Answer with one number only: how many lines in this material contain the word "text"?

INPUT MATERIAL:
________________
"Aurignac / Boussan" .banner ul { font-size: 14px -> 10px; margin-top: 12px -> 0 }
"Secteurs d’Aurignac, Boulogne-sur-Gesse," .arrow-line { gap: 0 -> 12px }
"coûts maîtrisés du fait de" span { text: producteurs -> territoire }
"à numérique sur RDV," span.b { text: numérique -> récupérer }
________________
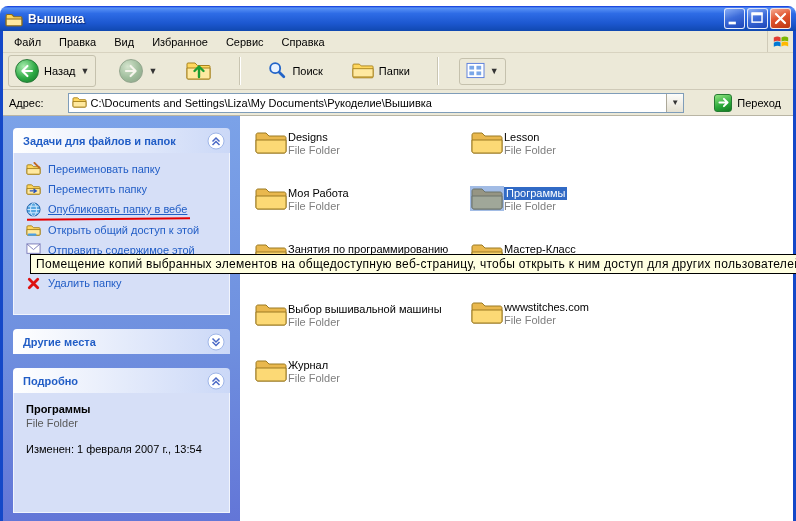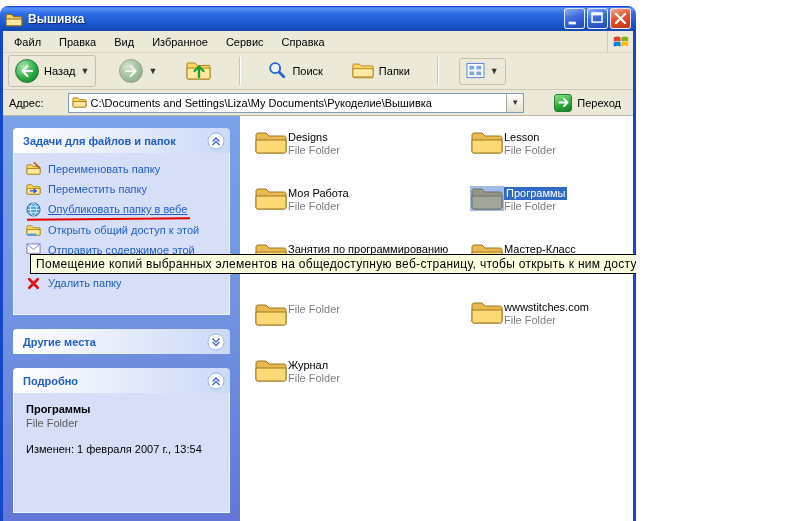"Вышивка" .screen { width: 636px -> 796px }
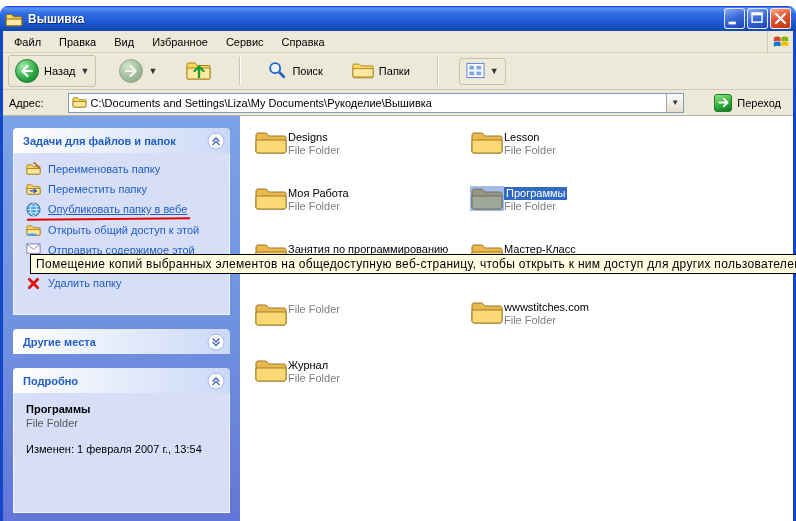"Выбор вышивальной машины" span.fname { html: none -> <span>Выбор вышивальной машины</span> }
________________
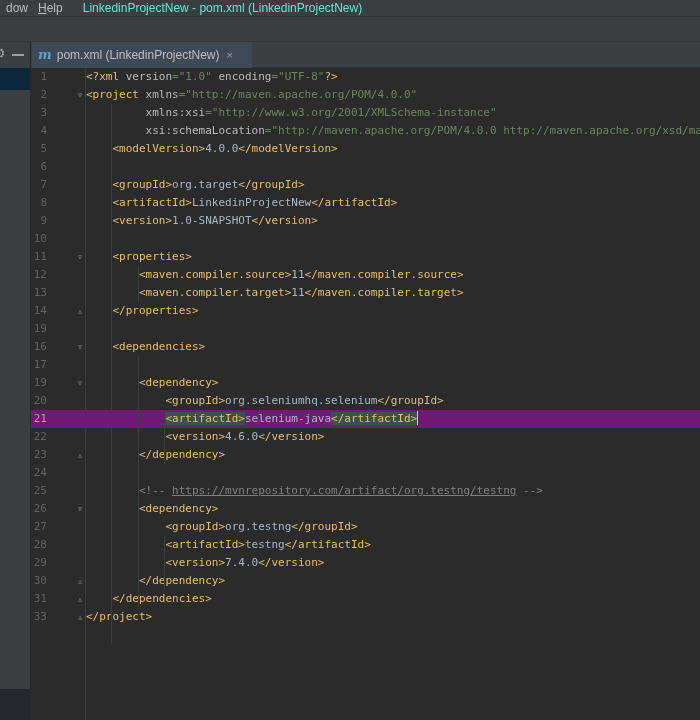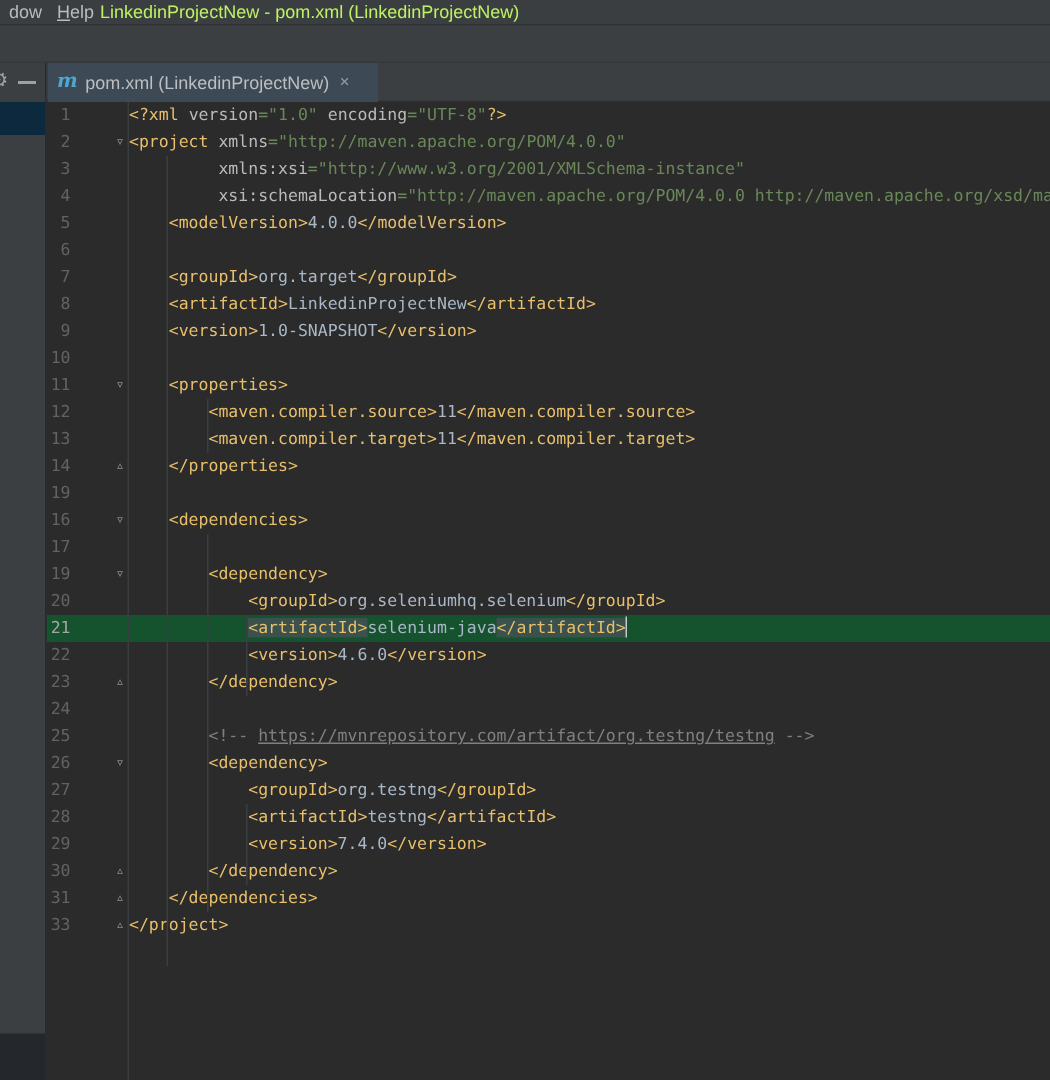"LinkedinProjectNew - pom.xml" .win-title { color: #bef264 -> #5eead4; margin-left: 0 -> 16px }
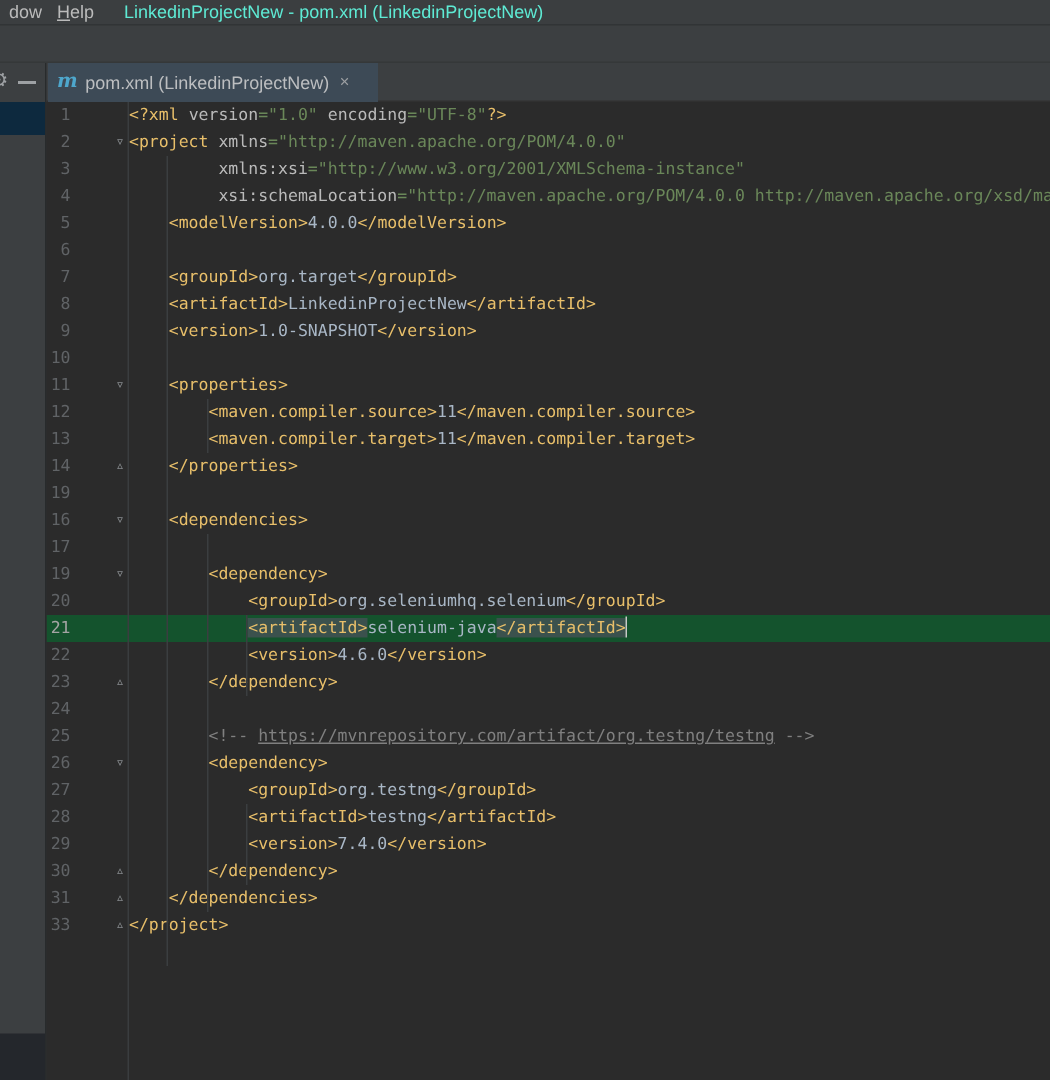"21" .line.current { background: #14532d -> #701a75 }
________________
TASK SOLUTION: 2